[Image comparison data]
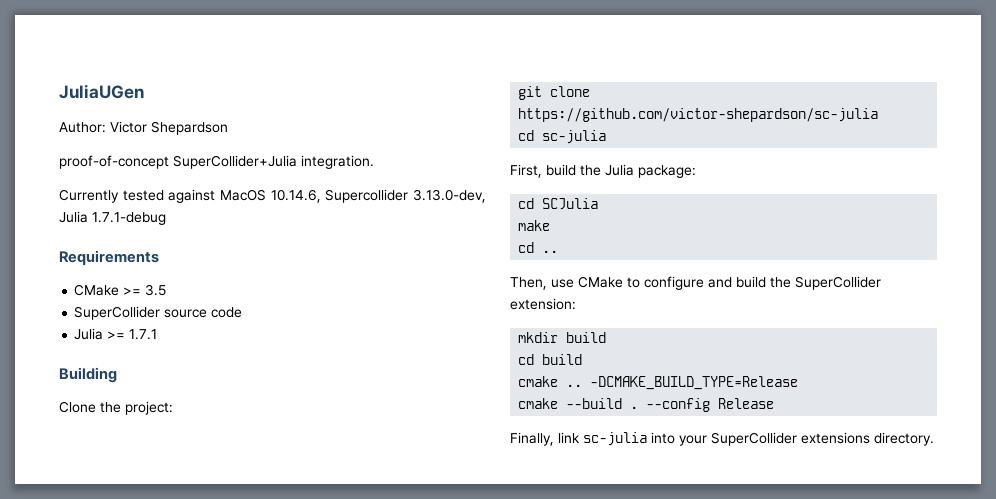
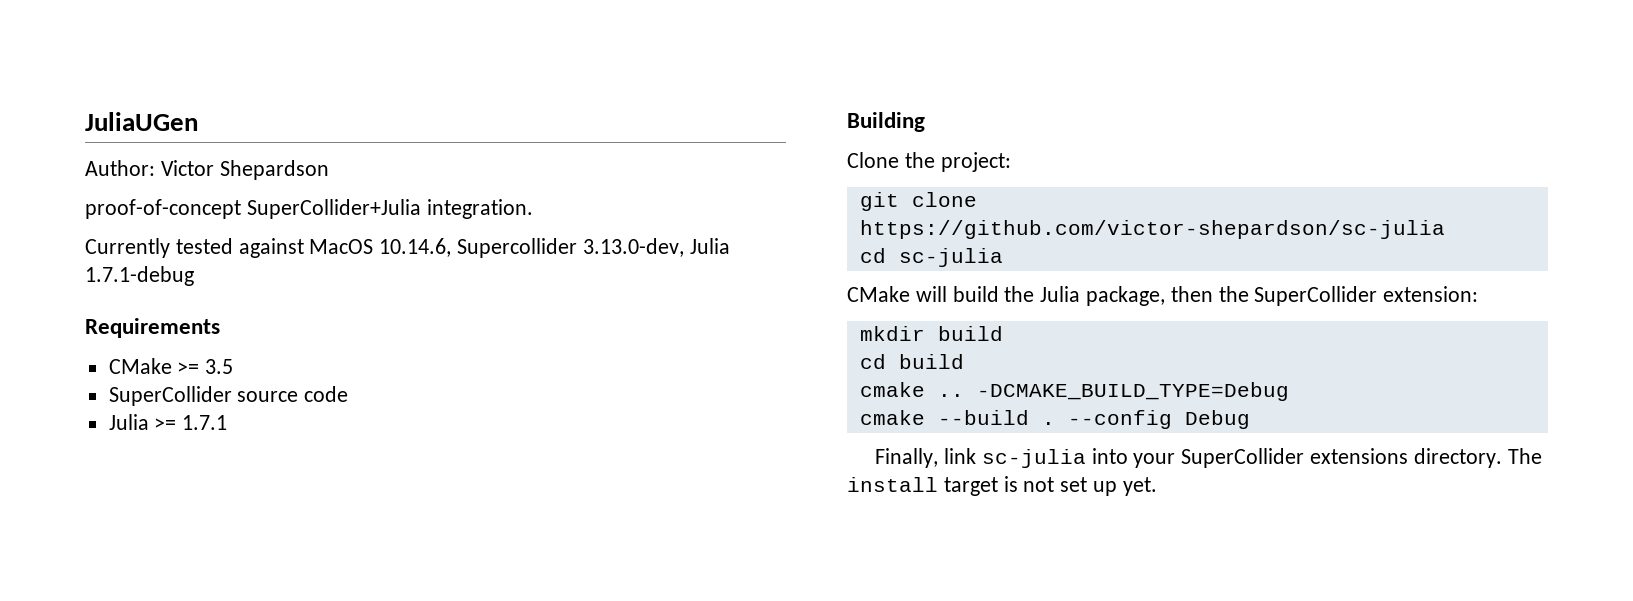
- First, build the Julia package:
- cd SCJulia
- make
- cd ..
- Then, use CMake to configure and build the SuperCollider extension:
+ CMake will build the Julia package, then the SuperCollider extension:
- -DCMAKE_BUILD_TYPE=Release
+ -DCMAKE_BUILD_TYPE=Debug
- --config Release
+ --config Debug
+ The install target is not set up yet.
---
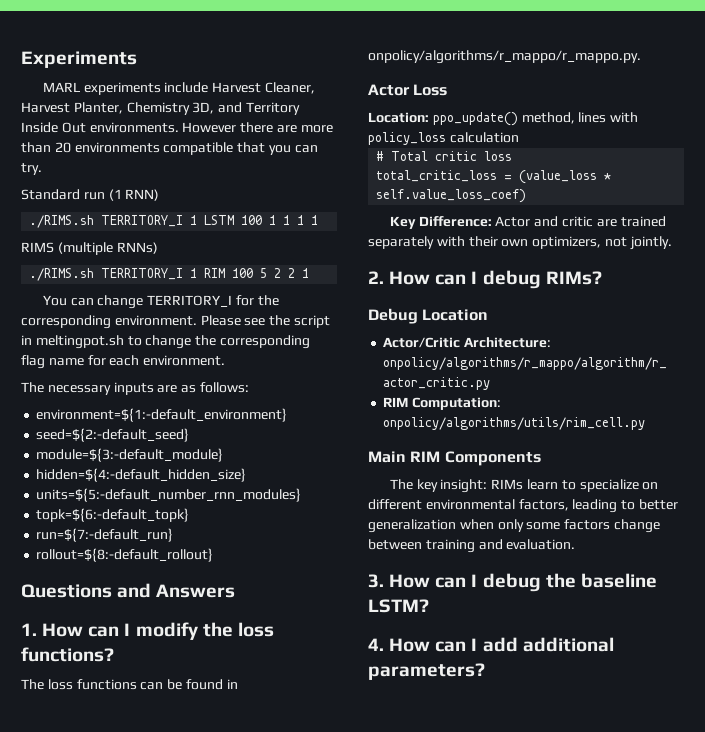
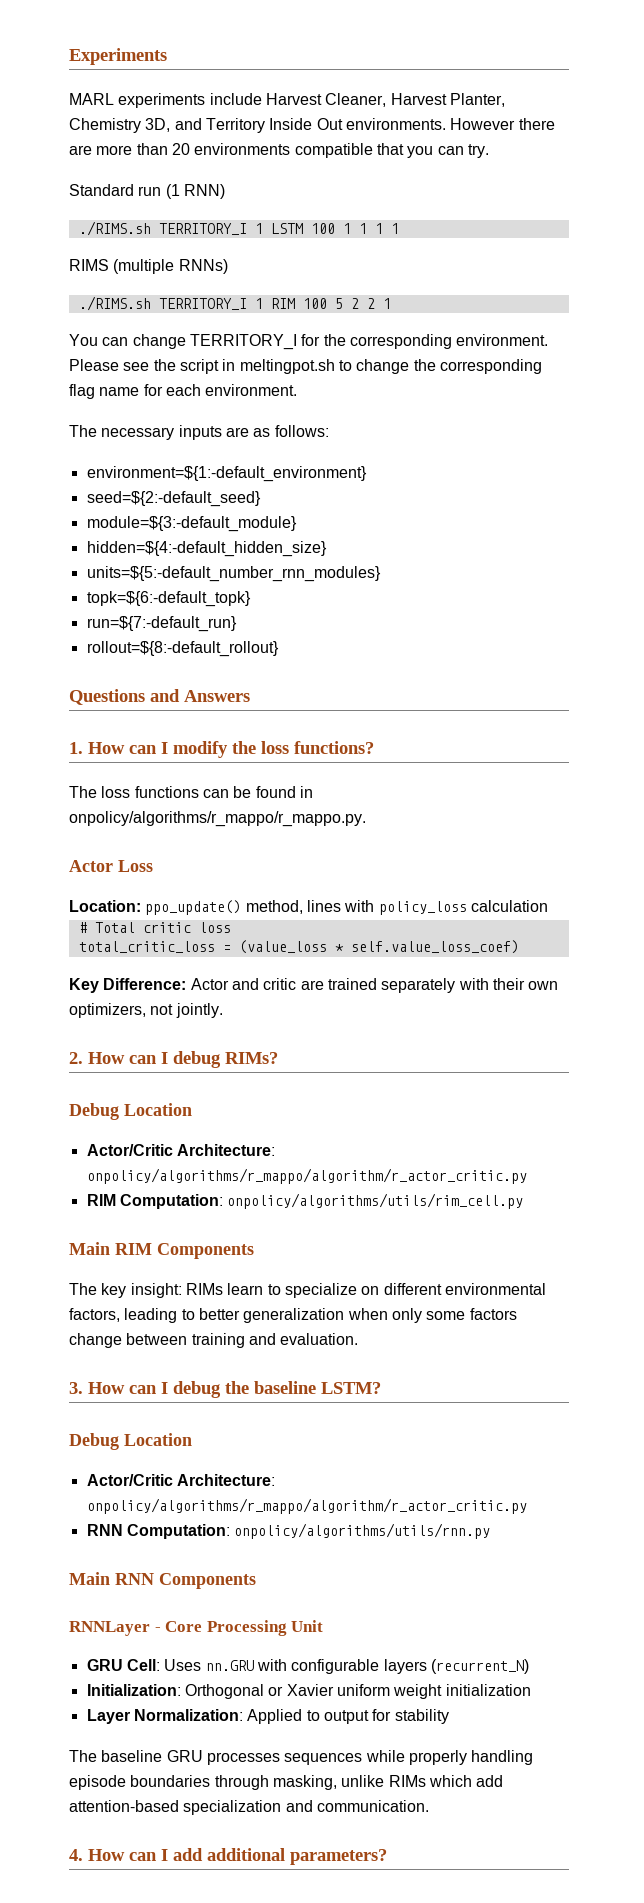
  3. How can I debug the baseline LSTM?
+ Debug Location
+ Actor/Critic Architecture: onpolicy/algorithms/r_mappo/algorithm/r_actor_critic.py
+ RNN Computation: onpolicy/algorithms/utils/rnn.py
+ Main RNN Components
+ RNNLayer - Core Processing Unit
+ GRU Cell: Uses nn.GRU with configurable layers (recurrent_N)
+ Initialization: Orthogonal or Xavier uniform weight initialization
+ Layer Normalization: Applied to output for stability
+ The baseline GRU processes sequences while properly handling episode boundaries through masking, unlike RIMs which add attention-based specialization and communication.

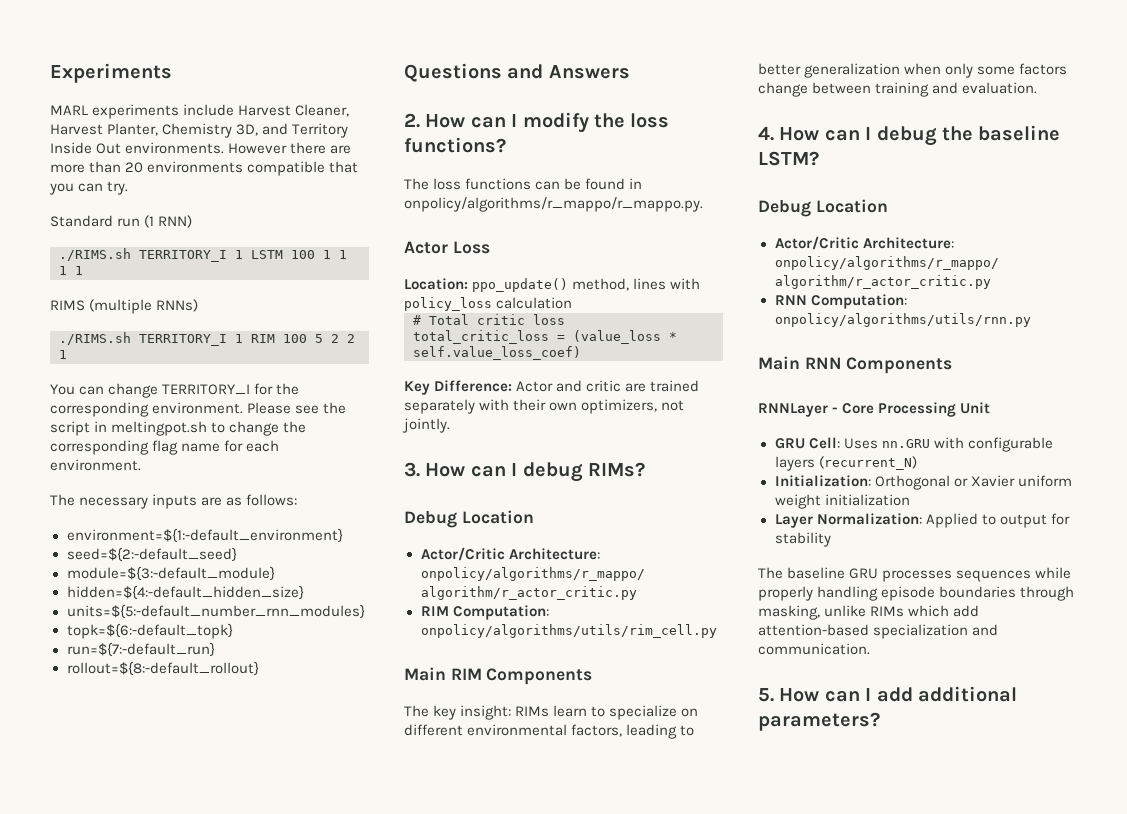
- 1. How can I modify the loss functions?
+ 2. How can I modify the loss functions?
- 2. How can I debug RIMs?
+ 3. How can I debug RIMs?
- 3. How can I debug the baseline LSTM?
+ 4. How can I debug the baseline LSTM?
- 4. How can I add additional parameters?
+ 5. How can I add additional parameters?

-- Problem to solve --
Exactly one number is the answer: how many lines of the entries contain the string "parameters".

-- Response --
2